А она кивнула головой, вытащила еще пачку снимков и начала рвать.

С каждой порванной фотографией во мне что-то рвалось тоже… Отдавалось болью, будто это мои родители «летят в корзину».

Я вдруг сказал: «Анастасия Ивановна, а дайте мне их!» Остановилась…

– Не могу, когда вот так рвут.

Тогда она посмотрела на меня очень пристально. И говорит: – Вот, второй у меня такой же был, с тонкой кишкой. Чуть что – в слезы… Не нужны тебе эти снимки. Зачем тебе моя жизнь… Никому она не пример… Вчера сидела, смотрела «Огонек» по телевизору и вдруг подумала, что вот так и жила, как последняя сучка… Никому никакого счастья не принесла… только горе.

Ничем себя не обременяла. Чуть что – прощай! И вот сижу одна, ни родных, ни друзей. Одна… И это мой жизненный итог?!

А потом думаю: если никому от меня тепла не было… Почему же мне что-то должно быть? Если никого не согрела, никому не помогла, так и умру… одна. Ну, а если так, то не хочу никаких следов оставлять. Пусть будет так, будто и не было меня вообще.

Я почувствовал, что мне надо срочно что-то сказать. И сказал: – Вы мне очень помогаете, – сказал я ей. – Почему говорите, что никому не помогли. Мне Вы очень помогаете! Я Вас очень уважаю, Анастасия Ивановна. Когда Вы со мной в смене, мне так спокойно… – Ты молодой совсем, – говорит, – птенец. Я ведь никого не замечаю, ну, ты, ну, Серега… – это она о нашем начальнике говорила, о Сергее Романовиче Бекеневе. – И то, потому что вы мои начальники. А других я в упор не вижу. Видно, отшибло у меня что-то в детстве. Дали мне только себя видеть. Вот так и профукала жизнь всю… Увидел я, как взгляд ее ушел куда-то далеко, за окно.

– Нечего меня жалеть, – сказала она очень ясно. – Я ведь никого не жалела.

Повернулась, давая понять, что разговор окончен, и дорвала весь свой альбом.

Вот так, на моих глазах, и ушла целая жизнь. Будто ее и не было.

Потом я долго думал о ее словах. Как она сказала: «Никому не шла на помощь… никого не согрела… Вот так и умру…»

Я думал, неужели нужно жизнь положить, чтобы понять, что нельзя человеку одному. Что не может человек никого не любить. Ни о ком не заботиться. Не может он жить для себя и быть счастливым, ну, не может!..

* * *

Я уехал в Израиль в 90-м, она еще была жива…

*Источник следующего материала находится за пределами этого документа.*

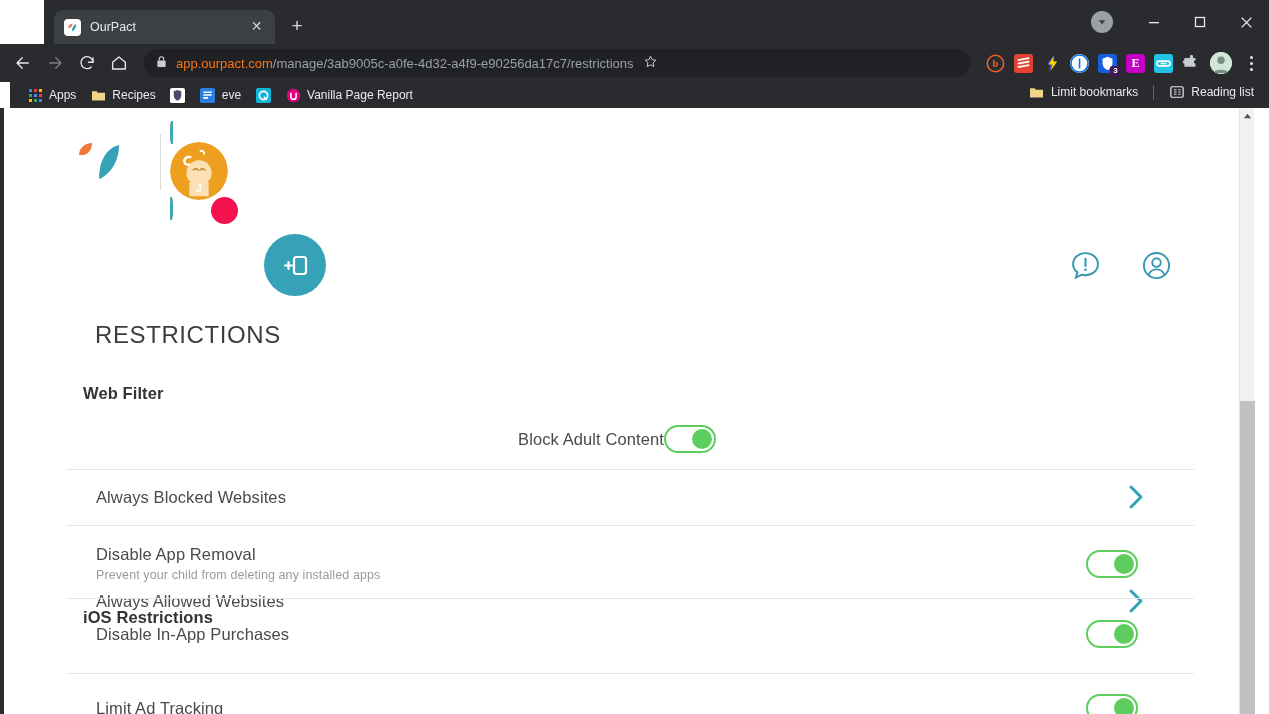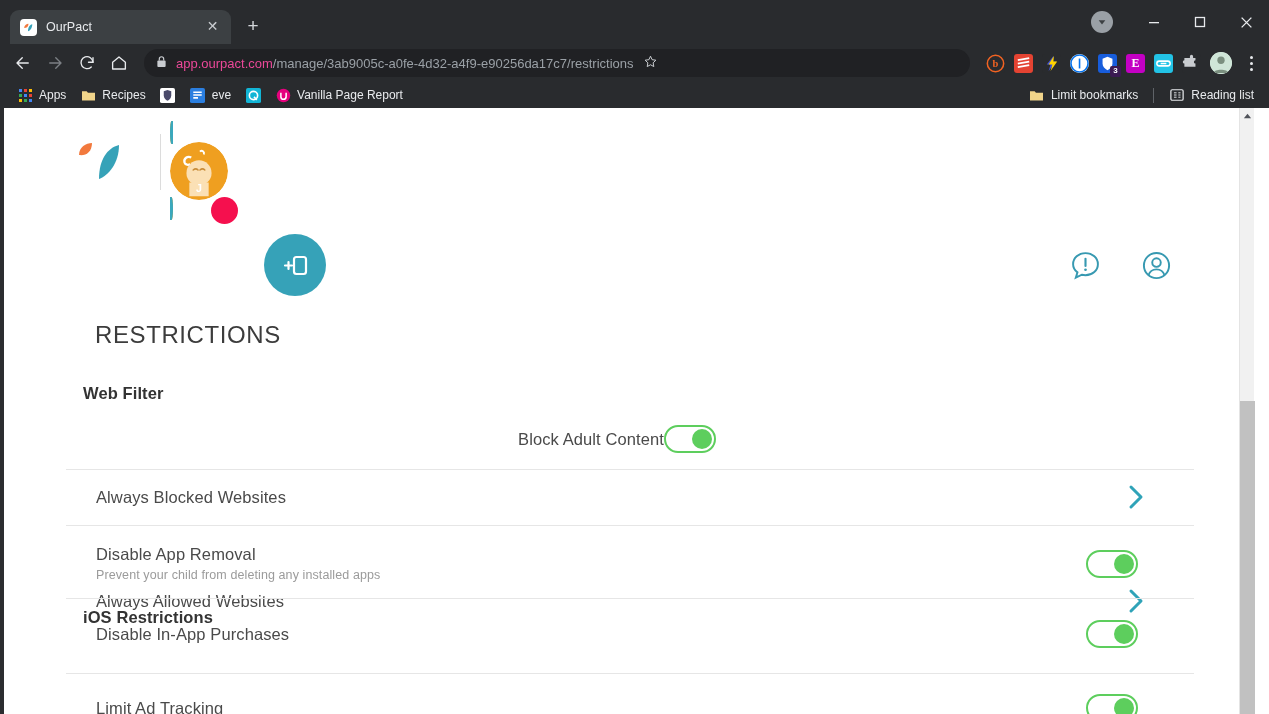--- a/index.html
+++ b/index.html
@@ -8,21 +8,21 @@
     overflow: hidden;
     background: #ffffff;
     font-family: "Liberation Sans", sans-serif;
   }
 
   
   .browser { width: 1269px; height: 714px; position: relative; background:#fff; }
 
   .titlebar {
     height: 44px; background: #292b2e; position: relative;
-    display: flex; align-items: flex-end;
+    display: flex; align-items: flex-end; margin-left: 44px;
   }
   .tabstrip { display:flex; align-items:flex-end; height:44px; padding-left:10px; }
   .tab {
     width: 221px; height: 34px; background: #3c4043;
     border-radius: 9px 9px 0 0;
     display:flex; align-items:center; padding: 0 10px; gap:9px;
     position: relative;
   }
   .favicon {
     width:17px;height:17px;border-radius:4px;background:#ffffff;
@@ -57,41 +57,41 @@
     width:30px;height:30px;display:flex;align-items:center;justify-content:center;
     color:#e8eaed;border-radius:50%;flex:0 0 auto;
   }
   .navbtn.disabled { color:#7c8085; }
   .omnibox {
     flex:1 1 auto; height:28px; background:#202124; border-radius:15px;
     display:flex;align-items:center; padding:0 12px; margin:0 8px; gap:9px;
     min-width:0;
   }
   .url { font-size:13px; color:#9aa0a6; white-space:nowrap; overflow:hidden; }
-  .url b { color:#ec4899; font-weight:400; }
+  .url b { color:#f97316; font-weight:400; }
   .star { color:#c9ccd0; font-size:14px; flex:0 0 auto; }
   .exts { display:flex; align-items:center; gap:9px; padding-left:6px; flex:0 0 auto; }
   .ext { width:19px;height:19px;border-radius:3px;display:flex;align-items:center;
          justify-content:center;font-size:11px;font-weight:bold;color:#fff;position:relative; }
   .extbadge {
     position:absolute;right:-4px;bottom:-4px;background:#3b1a52;color:#fff;
     font-size:8px;line-height:10px;width:11px;height:11px;border-radius:2px;
     display:flex;align-items:center;justify-content:center;font-weight:bold;
   }
   .profile-av {
     width:22px;height:22px;border-radius:50%;background:#d9ece0;
     display:flex;align-items:center;justify-content:center;overflow:hidden;
   }
   .kebab { width:20px;height:22px;display:flex;flex-direction:column;align-items:center;
            justify-content:center;gap:3px; }
   .kebab i { width:3px;height:3px;border-radius:50%;background:#e8eaed;display:block; }
 
   .bookmarks {
-    height:26px; background:#292b2e; display:flex; align-items:center;
-    padding:0 10px; gap:0; position:relative;
+    height:26px; background:#292b2e; display:flex; 
+    padding:0 10px; gap:0; position:relative;margin-left:10px;
   }
   .bm { display:flex;align-items:center;gap:6px;padding:2px 7px;border-radius:4px;
         color:#e8eaed;font-size:12px;white-space:nowrap; }
   .bm-ico { width:16px;height:16px;display:flex;align-items:center;justify-content:center;flex:0 0 auto; }
   .bm-right { position:absolute; right:8px; display:flex; align-items:center; gap:0; }
   .bm-sep { width:1px;height:15px;background:#5f6368;margin:0 8px; }
 
   
   .viewport {
     position:absolute; left:0; top:108px; width:1269px; height:606px;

Приехал в 95-м в свой город, чтобы похоронить папу. Пришел на родной завод, встретился с Сергеем Романовичем Бекеневым. Он-то мне и сказал, что Анастасия Ивановна умерла. Похоронили ее на Колпинском кладбище, от коллектива возложили венок. И были только наши…

И еще один человек приехал, пожилой, седой, сказал, что он ее бывший муж.

– Он плакал? – спросил я.

– Нет, – ответил Бекенев. – Постоял… покурил и уехал. Даже на поминки не остался.